The Company is also holding an annual meeting at which, amongst other things, its stockholders will vote on a proposal to amend the Company’s Certificate of Incorporation to increase the number of authorized shares of its preferred stock from one million shares to one hundred million shares, and the aggregate number of shares of all classes of capital stock which it shall have authority to issue from two-hundred one million shares to three hundred million shares, consisting of one hundred million shares of preferred stock and two hundred million shares of common stock (the “Amendment to Certificate of Incorporation”).

Sidley Austin LLP is a limited liability partnership practicing in affiliation with other Sidley Austin partnerships

 


LOGO

M-Wave, Inc.

October 29, 2007

Page 2

We are familiar with the Certificate of Incorporation of the Company and the resolutions adopted by the Board of Directors of the Company relating to the Registration Statement and the Merger.

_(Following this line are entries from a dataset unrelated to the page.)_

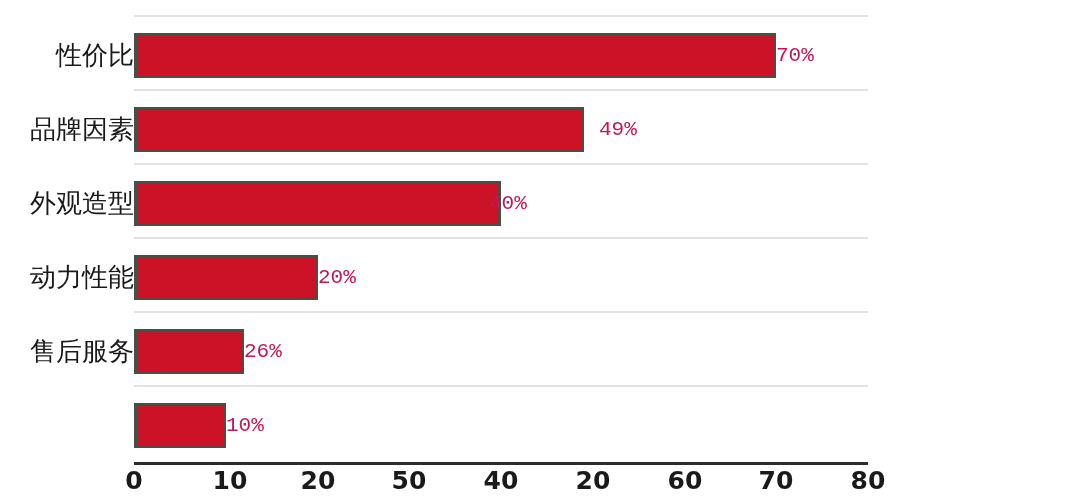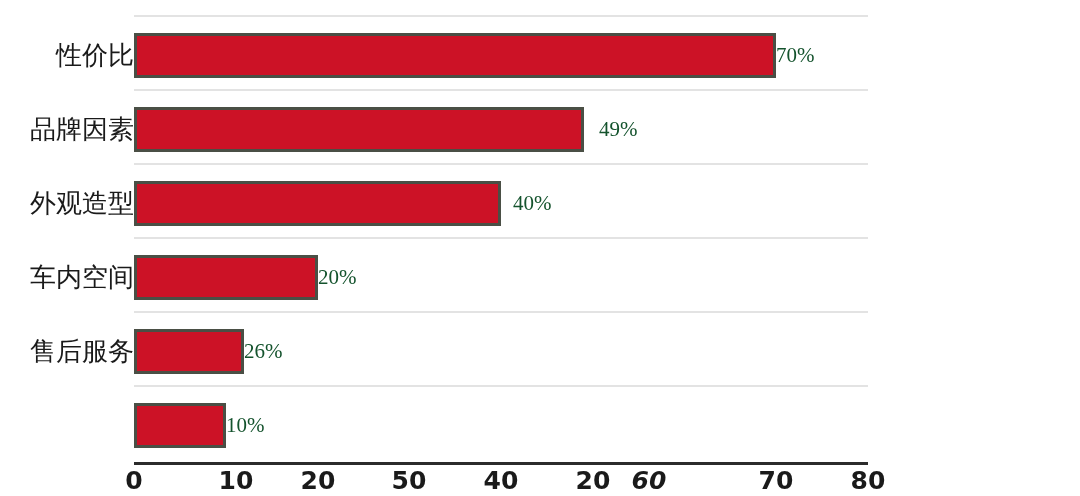--- a/index.html
+++ b/index.html
@@ -69,9 +69,9 @@
     height: 45px;
     line-height: 45px;
     font-size: 21px;
-    color: #14532d;
+    color: #be185d;
     white-space: nowrap;
-    font-family: Liberation Serif, serif;
+    font-family: Liberation Mono, monospace;
   }
 
   

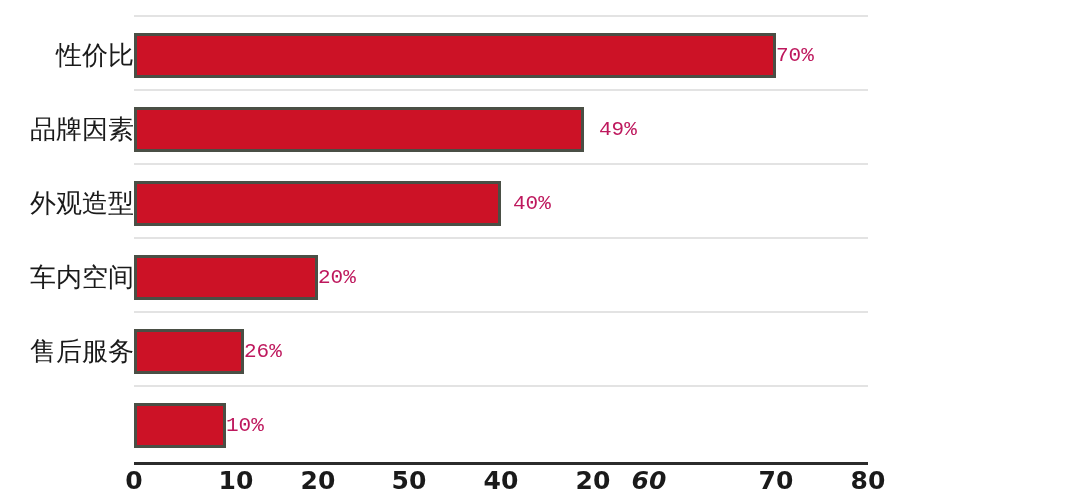--- a/index.html
+++ b/index.html
@@ -122,7 +122,7 @@
   <div class="cat-row" style="top:181px;">
     <div class="cat-label">外观造型</div>
     <div class="bar" style="width:367px;"></div>
-    <div class="bar-value" style="left: 501px; padding-left: 12px;">40%</div>
+    <div class="bar-value" style="left: 477px; padding-left: 12px;">40%</div>
   </div>
 
   <div class="cat-row" style="top:255px;">

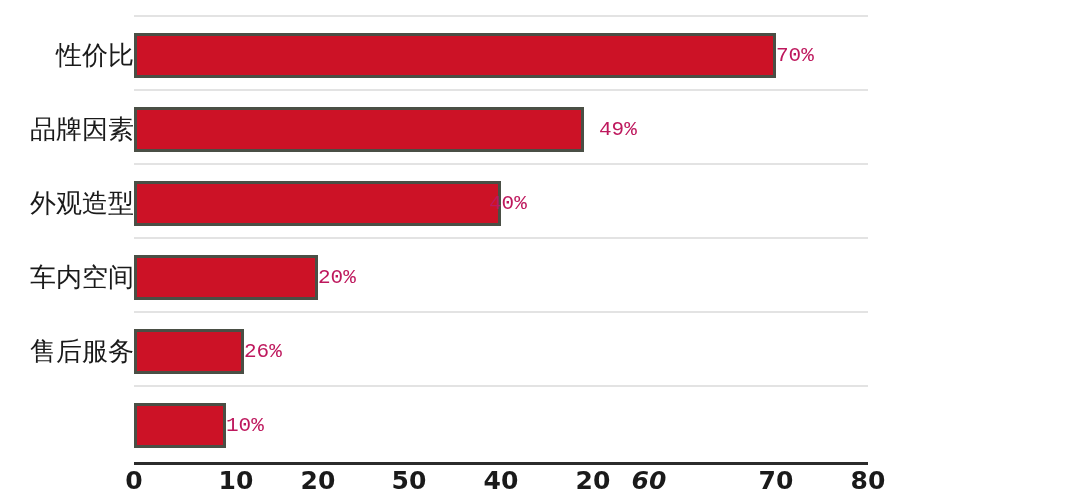--- a/index.html
+++ b/index.html
@@ -126,7 +126,7 @@
   </div>
 
   <div class="cat-row" style="top:255px;">
-    <div class="cat-label">车内空间</div>
+    <div class="cat-label">动力性能</div>
     <div class="bar" style="width:184px;"></div>
     <div class="bar-value" style="left: 318px; text-align: right;">20%</div>
   </div>

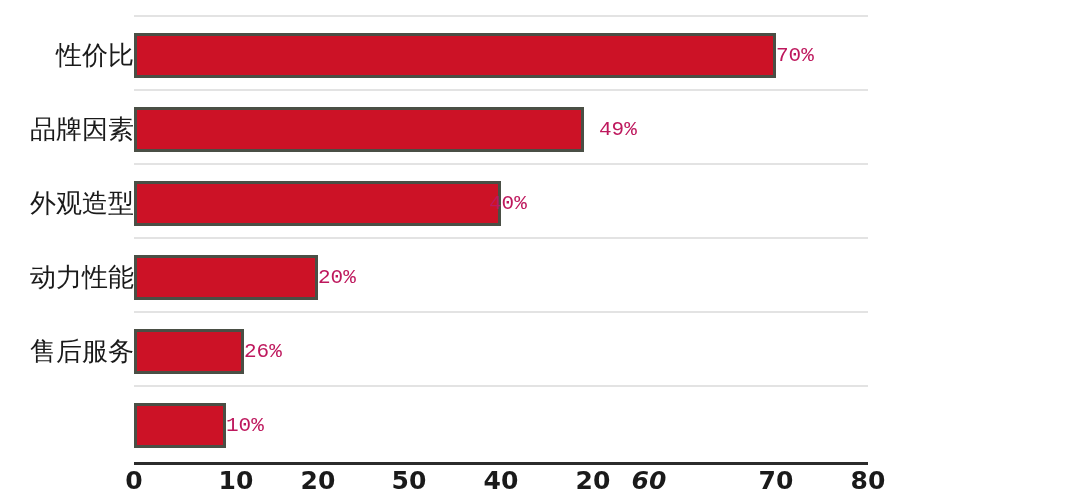--- a/index.html
+++ b/index.html
@@ -145,7 +145,7 @@
   <div id="x-axis-line"></div>
 
   <div class="x-tick-label" style="left: 134px;">0</div>
-  <div class="x-tick-label" style="left:236px;">10</div>
+  <div class="x-tick-label" style="left:230px;">10</div>
   <div class="x-tick-label" style="left:318px;">20</div>
   <div class="x-tick-label" style="left: 409px;">50</div>
   <div class="x-tick-label" style="left: 501px;">40</div>

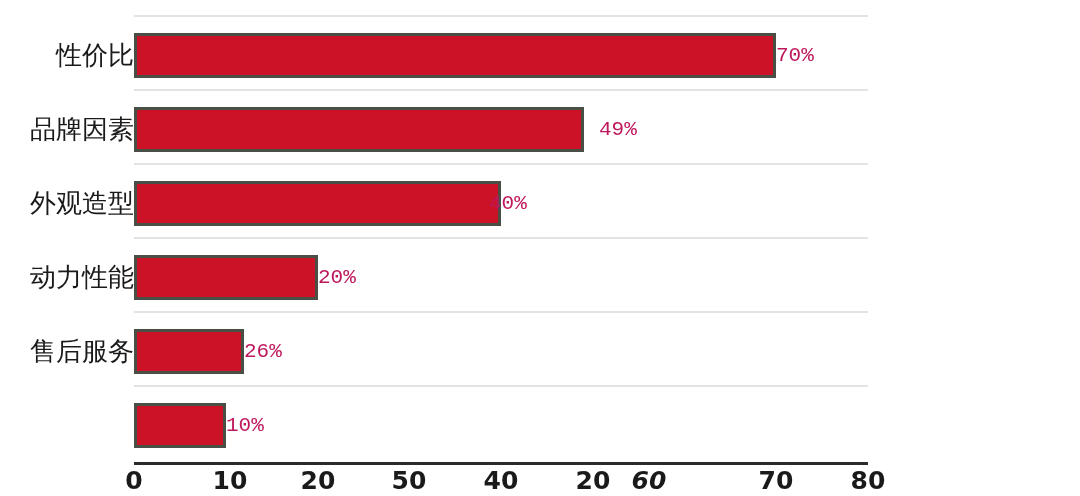--- a/index.html
+++ b/index.html
@@ -150,7 +150,7 @@
   <div class="x-tick-label" style="left: 409px;">50</div>
   <div class="x-tick-label" style="left: 501px;">40</div>
   <div class="x-tick-label" style="left: 593px;">20</div>
-  <div class="x-tick-label" style="left: 649px; font-style: italic;">60</div>
+  <div class="x-tick-label" style="left: 685px;">60</div>
   <div class="x-tick-label" style="left: 776px;">70</div>
   <div class="x-tick-label" style="left:868px;">80</div>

We have also examined originals, or copies of originals certified or otherwise identified to our satisfaction, of such documents, corporate and other records, certificates and other papers of the Company, have examined such questions of law and have satisfied ourselves as to such matters of fact as we have considered relevant and necessary as a basis for the opinion set forth herein. We have assumed the authenticity of all documents submitted to us as originals, the genuineness of all signatures, the legal capacity of all persons and the conformity with the original documents of any copies thereof submitted to us for our examination.

Based on the forgoing, we are of the opinion that each of the Shares to be issued in the Merger will be legally issued, fully paid and non-assessable when (i) the Registration Statement shall become effective under the Securities Act, (ii) the Merger shall have become effective under the Delaware General Corporation Law, (iii) the Amendment to Certificate of Incorporation shall have become effective under the Delaware General Corporation Law, and (iv) a certificate representing such Share shall have been duly executed, countersigned, registered and delivered in accordance with the Merger Agreement.

This opinion letter is limited to the Delaware General Corporation Law and the federal laws of the United States of America. We assume no obligation to supplement this opinion letter if any applicable law changes after the date hereof or if we become aware of any fact that might change the foregoing opinions expressed herein after the date hereof.

We do not find it necessary for the purposes of the opinions expressed in this letter, and accordingly we do not purport to cover herein, the application of the securities or “Blue Sky” laws of the various jurisdictions (other than the federal laws of the United States of America) to the issuance of the Shares.

We hereby consent to the filing of this opinion as Exhibit 5.1 to the Registration Statement and to all references to our Firm included in the joint proxy statement/prospectus forming a part of the Registration Statement. In giving such consent, we do not thereby admit that we are in the category of persons whose consent is required under Section 7 of the Securities Act or the rules or regulations promulgated thereunder.